Would you please repeat all of the data exactly, omitting the pictures?
== Segment start ==
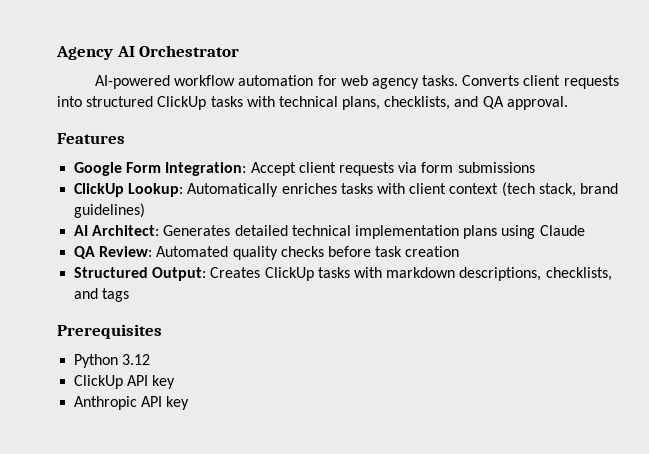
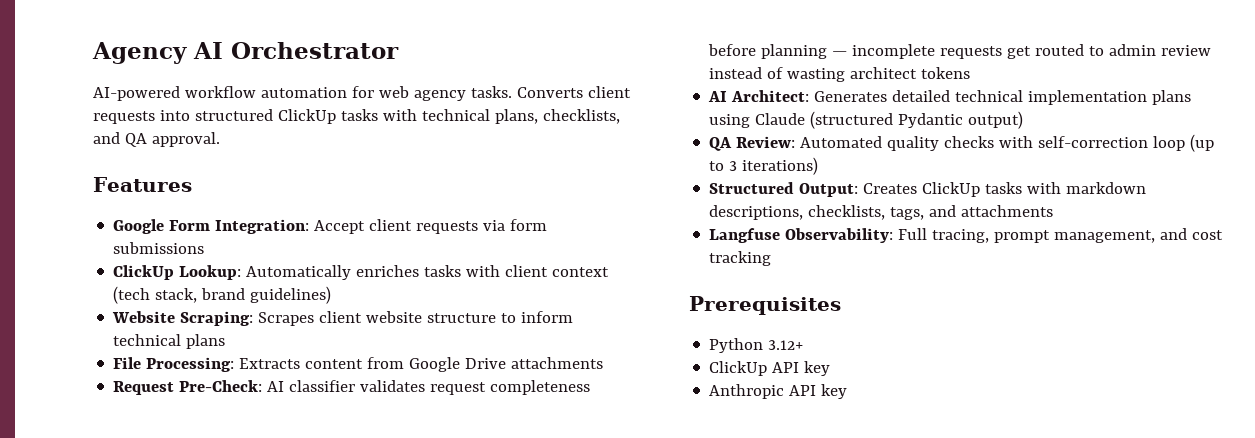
+ Website Scraping: Scrapes client website structure to inform technical plans
+ File Processing: Extracts content from Google Drive attachments
+ Request Pre-Check: AI classifier validates request completeness before planning — incomplete requests get routed to admin review instead of wasting architect tokens
- AI Architect: Generates detailed technical implementation plans using Claude
+ AI Architect: Generates detailed technical implementation plans using Claude (structured Pydantic output)
- QA Review: Automated quality checks before task creation
+ QA Review: Automated quality checks with self-correction loop (up to 3 iterations)
- Structured Output: Creates ClickUp tasks with markdown descriptions, checklists, and tags
+ Structured Output: Creates ClickUp tasks with markdown descriptions, checklists, tags, and attachments
+ Langfuse Observability: Full tracing, prompt management, and cost tracking
- Python 3.12
+ Python 3.12+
== Segment end ==
_The completed task:_
+ Website Scraping: Scrapes client website structure to inform technical plans
+ File Processing: Extracts content from Google Drive attachments
+ Request Pre-Check: AI classifier validates request completeness before planning — incomplete requests get routed to admin review instead of wasting architect tokens
- AI Architect: Generates detailed technical implementation plans using Claude
+ AI Architect: Generates detailed technical implementation plans using Claude (structured Pydantic output)
- QA Review: Automated quality checks before task creation
+ QA Review: Automated quality checks with self-correction loop (up to 3 iterations)
- Structured Output: Creates ClickUp tasks with markdown descriptions, checklists, and tags
+ Structured Output: Creates ClickUp tasks with markdown descriptions, checklists, tags, and attachments
+ Langfuse Observability: Full tracing, prompt management, and cost tracking
- Python 3.12
+ Python 3.12+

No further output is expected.